La rivalutazione delle pensioni è troppo onerosa. “Basta con i meccanismi di adeguamento degli assegni pubblici all’inflazione”. Così la presidente della Bce Christine Lagarde in una recente dichiarazione alla vigilia del prossimo rialzo del costo del denaro.

Indicizzare le pensioni all’inflazione – secondo Lagarde – non ci ha aiutato nel passato e ha generalmente contribuito ad alimentare l’inflazione che è poi finita fuori controllo. Un segnale inquietante che potrebbe aprire nuovi scenari per le pensioni future.

Inflazione e pensioni

Il messaggio del presidente della Bce Lagarde è rivolto a tutta Europa, ben inteso, ma solleva forti preoccupazioni anche in Italia la cui spesa per le pensioni è fra le più alte del mondo.

Il nostro welfare è infatti gravato da spese enormi che vanno dall’assistenza alla previdenza. Spese che continuano a crescere per via dell’invecchiamento della popolazione.
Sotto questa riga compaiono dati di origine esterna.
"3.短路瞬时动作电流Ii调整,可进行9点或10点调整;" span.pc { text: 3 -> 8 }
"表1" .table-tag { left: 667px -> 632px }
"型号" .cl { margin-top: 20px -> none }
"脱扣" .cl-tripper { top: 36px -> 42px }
In questo contesto, rivalutare le pensioni costerebbe troppo e non sortirebbe l’effetto di frenare la corsa dei prezzi. In altre parole, non è adeguando le rendite pubbliche che si impedisce all’inflazione di salire. Se il potere di acquisto si adegua velocemente ai prezzi al consumo – dicono gli esperti – non ci sarà mai freno all’inflazione e la Bce sarà costretta a continuare ad alzare il costo del denaro creando un circolo virtuoso e una bolla finanziaria.
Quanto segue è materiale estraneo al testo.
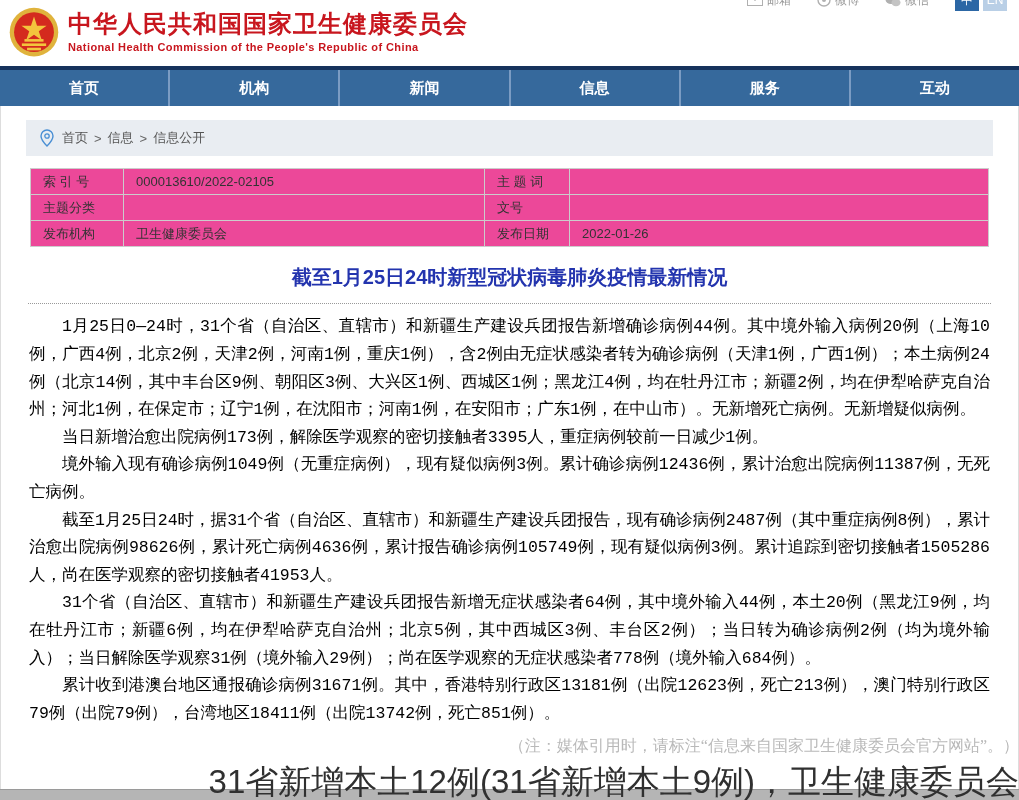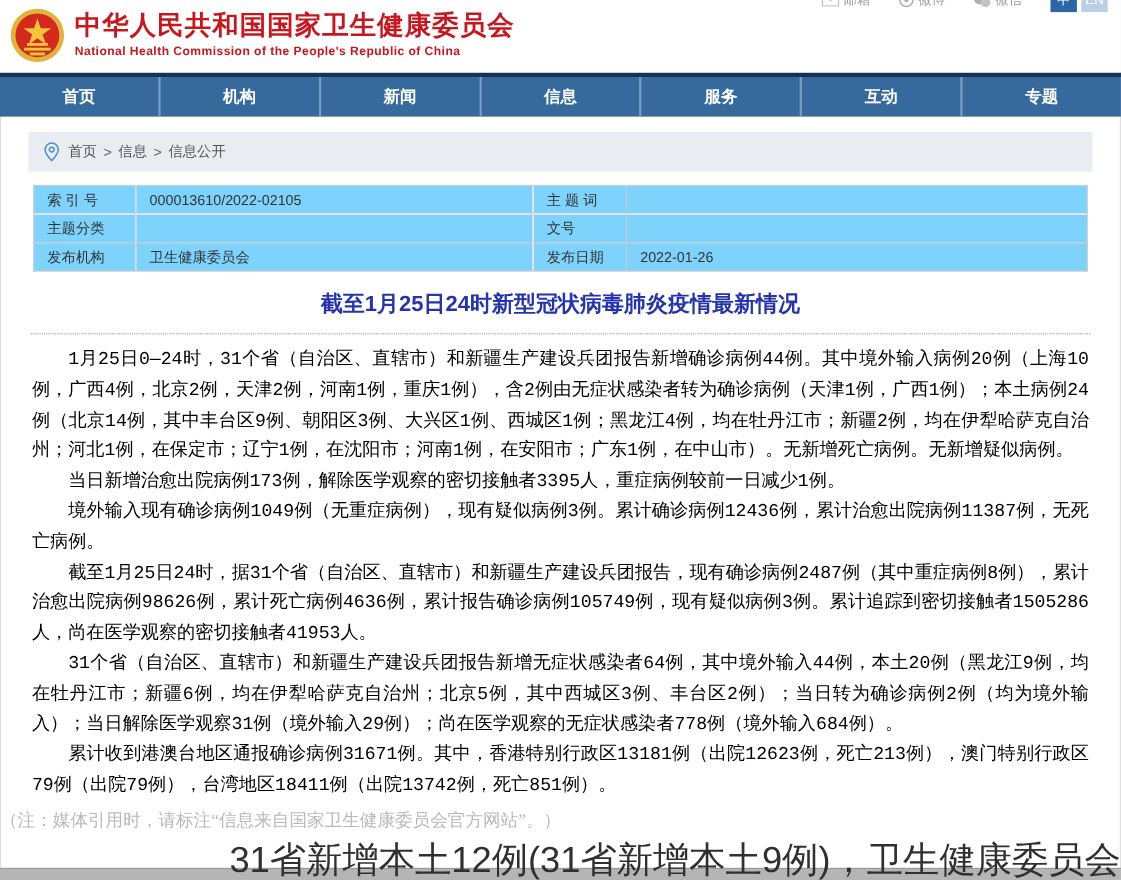"专题" a.nav-item { html: <a>专题</a> -> none }
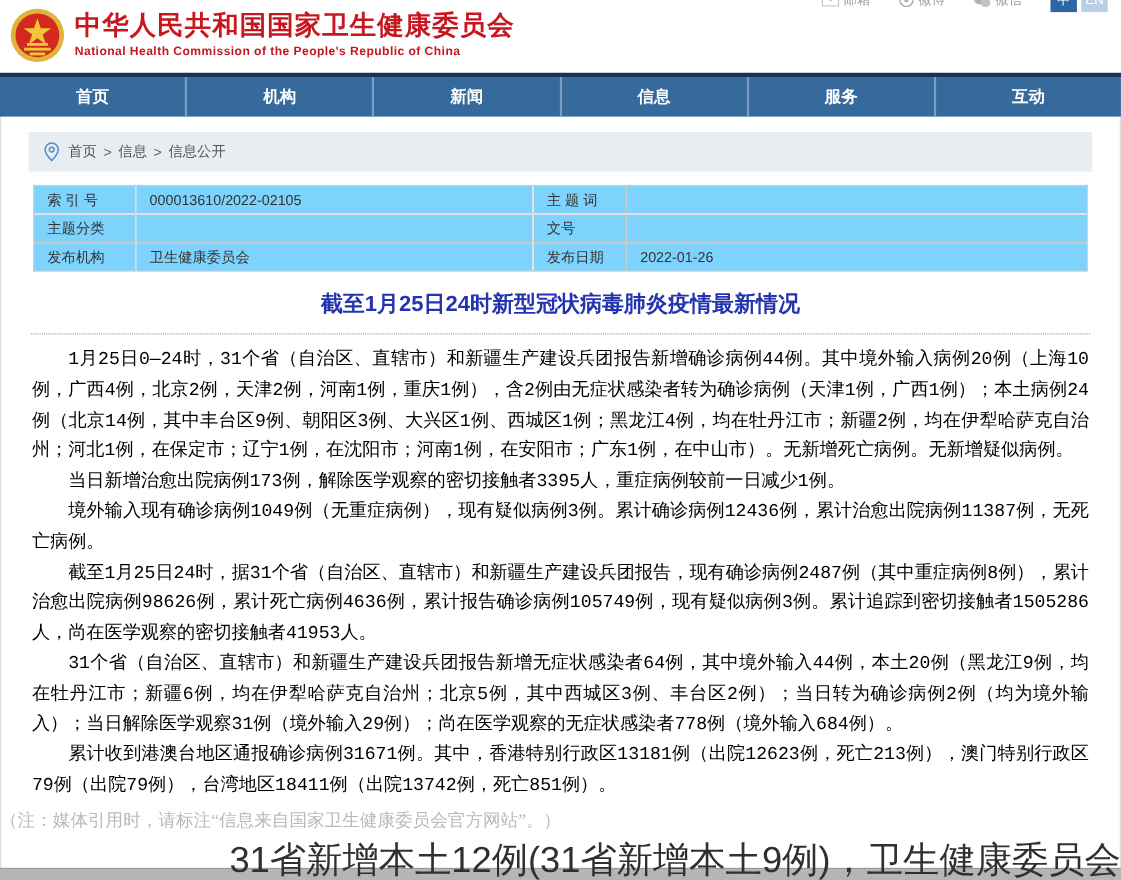"索 引 号" .meta-table td { background: #7dd3fc -> #ec4899 }
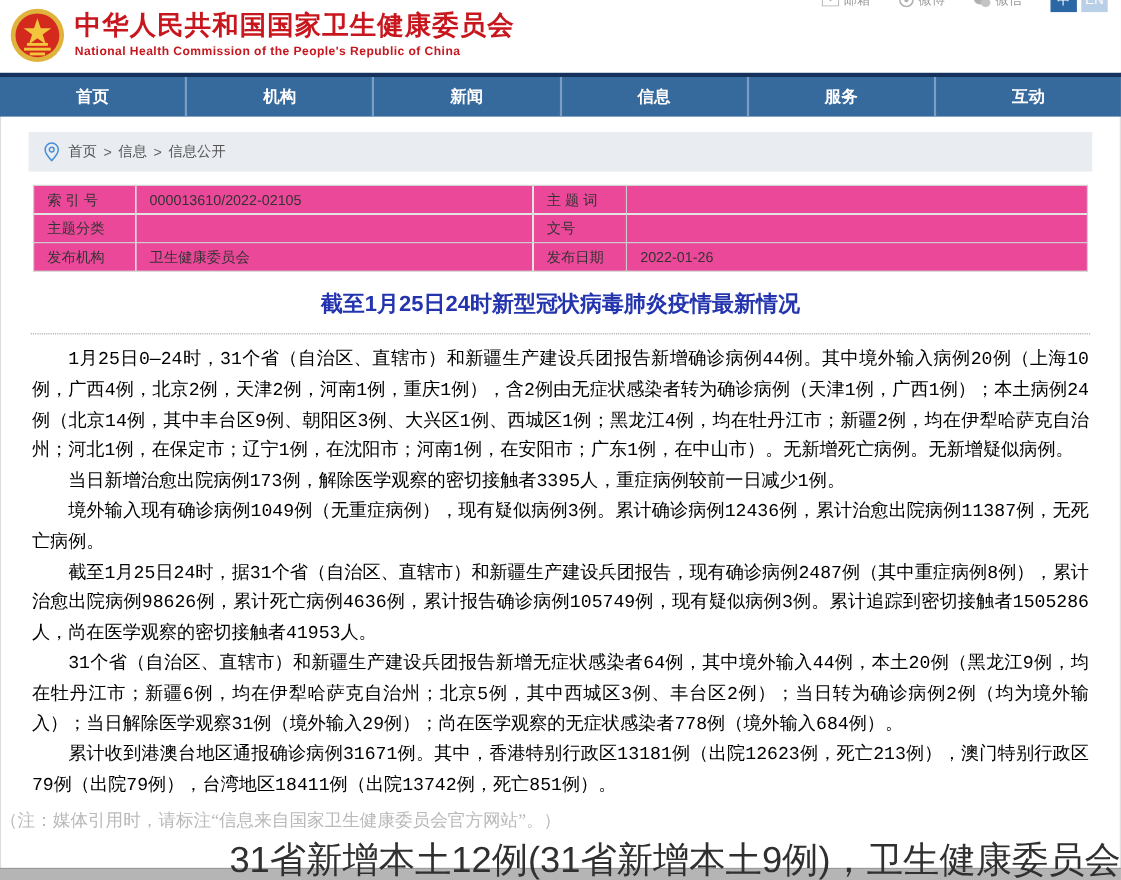"（注：媒体引用时，请标注“信息来自国家卫生健康委员会官方网站”。）" .article-note { text-align: left -> right }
Il rischio quindi qual è? Che da dal prossimo anno le pensioni possano non essere più rivalutate in base all’inflazione, come avvenuto nel 2023. La perequazione automatica piena è già stata limitata quest’anno ai redditi fino a 4 volte il trattamento minimo (2.101,52 euro al mese). Oltre tale soglia l’adeguamento è stato ridimensionato, ma non è sugli assegni medio alti che si risparmia.
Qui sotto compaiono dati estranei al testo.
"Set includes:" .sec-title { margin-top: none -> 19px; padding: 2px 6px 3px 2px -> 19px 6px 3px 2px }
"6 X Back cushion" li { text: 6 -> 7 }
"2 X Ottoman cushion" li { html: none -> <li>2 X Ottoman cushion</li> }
Cosa aspettarsi per il 2024

Il rischio è che se l’inflazione non si raffredda nel corso del 2023, la spesa dello Stato per adeguare le pensioni al caro vita non potrà essere sostenuta a lungo.

Già quest’anno sono stati stanziati 24 miliardi di euro per rivalutare più di 16 milioni di assegni, nonostante siano stati approntati tagli importanti alle redite medio alte.

Le indicazioni della Bce, quindi, non saranno dimenticate dal governo Meloni che sta lavorando per la prossima riforma pensioni. Dal punto di vista prettamente economico, la strada è decisamente in salita di fronte a problematiche croniche che dovranno essere affrontate. A cominciare da quello legato alla denatalità che mina alla base lo sostenibilità delle pensioni dei lavoratori.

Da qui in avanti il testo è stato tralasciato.